Blackberries are small, a brilliant black. But while picking, we prefer to eat those which still contain a few seeds of red, a sour taste. Our hands are soon stained black. We wipe them – after a fashion – on the pale grass. At the edge of the wood, the ferns are turning red, and they rain on the bent sticks beneath the lilac pearls of the bramble. We speak of everything and of nothing. The children get serious, bringing up their fear or their hope of having this or that teacher. Because it is the children who lead the return, and the blackberry path tastes of school. The way is easy, hardly a bump along it: it is a path for chatting. Between two showers, the brightened light still warms. We have picked the blackberries, we have picked the summer. On the little turn to the hazel trees, we slip towards autumn.

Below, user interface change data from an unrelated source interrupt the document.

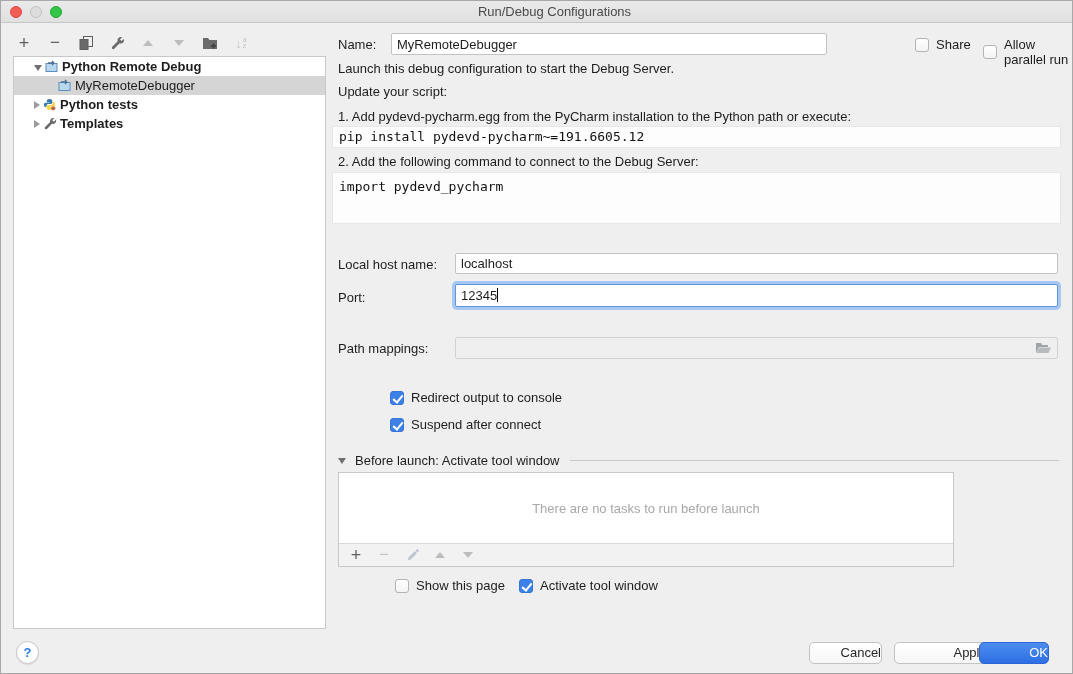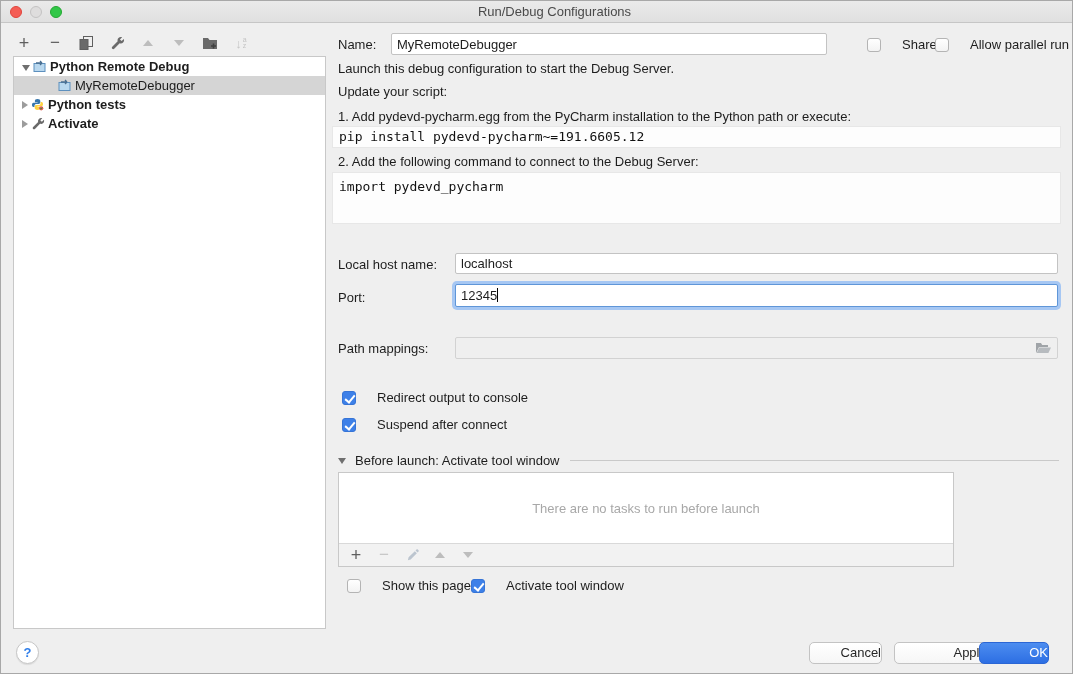"Share" .cbrow { gap: 21px -> 7px; margin-left: none -> 48px }
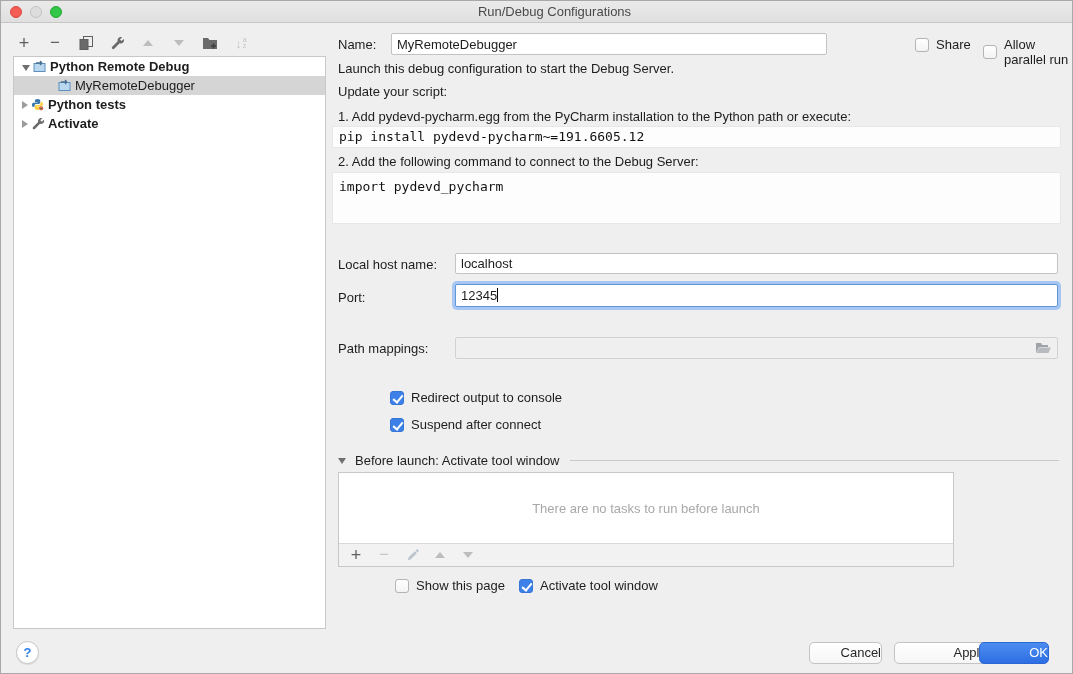"Python Remote Debug" .pad1 { padding-left: 8px -> 20px }
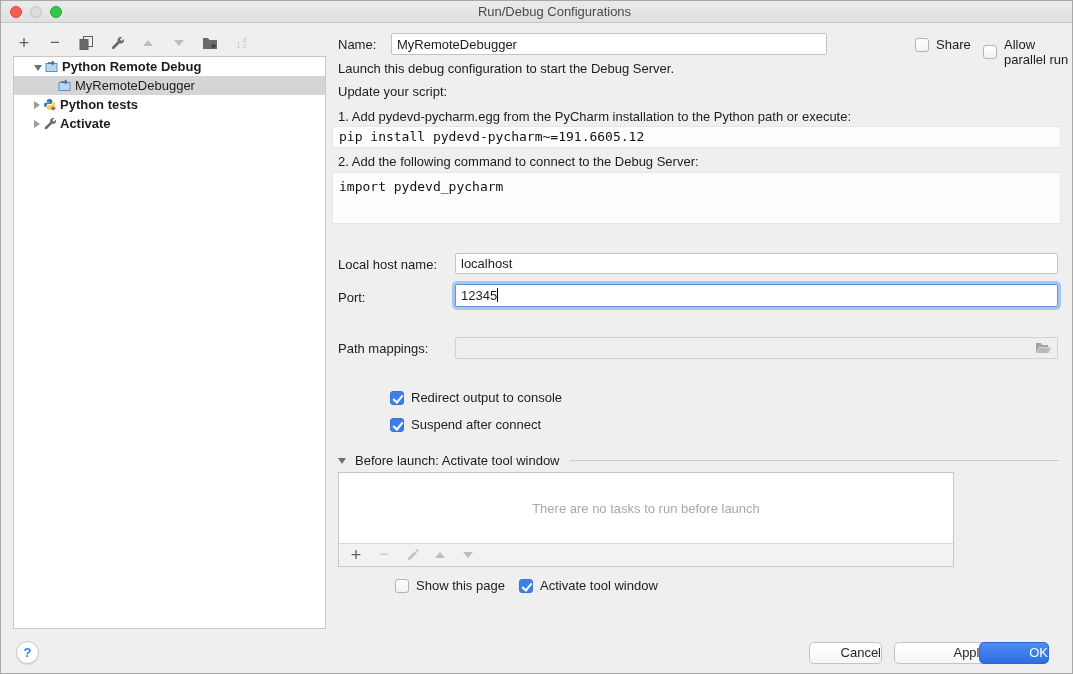"Activate" span.lbl { text: Activate -> Templates }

« La première gorgée de bière » (31-32).
The first mouthful of beer.
It is the only one which counts. The others, which get longer and longer, more and more insignificant, produce only lukewarm bloating, a botched prosperity. The last one, perhaps, finds in the sadness of the end an element of this power…
But the first mouthful! Mouthful? It begins before the mouth. Already at the lips this frothy gold, freshness magnified by the foam, and then slowly over the palate happiness subdued by bitterness. How long it seems, the first mouthful. We drink it right away, with a falsely instinctive avidity. In fact, it is all written: the quantity, neither too much nor too little makes for the ideal beginning; the immediate wellness punctuated by a breath, a clicking of the tongue, or a silence if they are valued; the misleading sensation of a pleasure which opens to infinity… at the same time, we already know. All the best has been taken. We rest our glass, and we even put it a little further away on the little square of blotting paper. We savour the colour, false honey, cold sunlight. Through a ritual of wisdom and of patience, we would master the miracle which at the same time manifests and disappears. We read with satisfaction the specific name of the beer which we have ordered on the face of the glass. But container and content can be questioned, can be answered in emptiness, nothing will increase. We would like to have the secret of pure gold, and to lock it up in formulae. But before this little white table, worn by the sun, the disappointed alchemist saves nothing but appearances, and drinks more and more beer, with less and less joy. It is a bitter happiness: we drink to forget the first mouthful.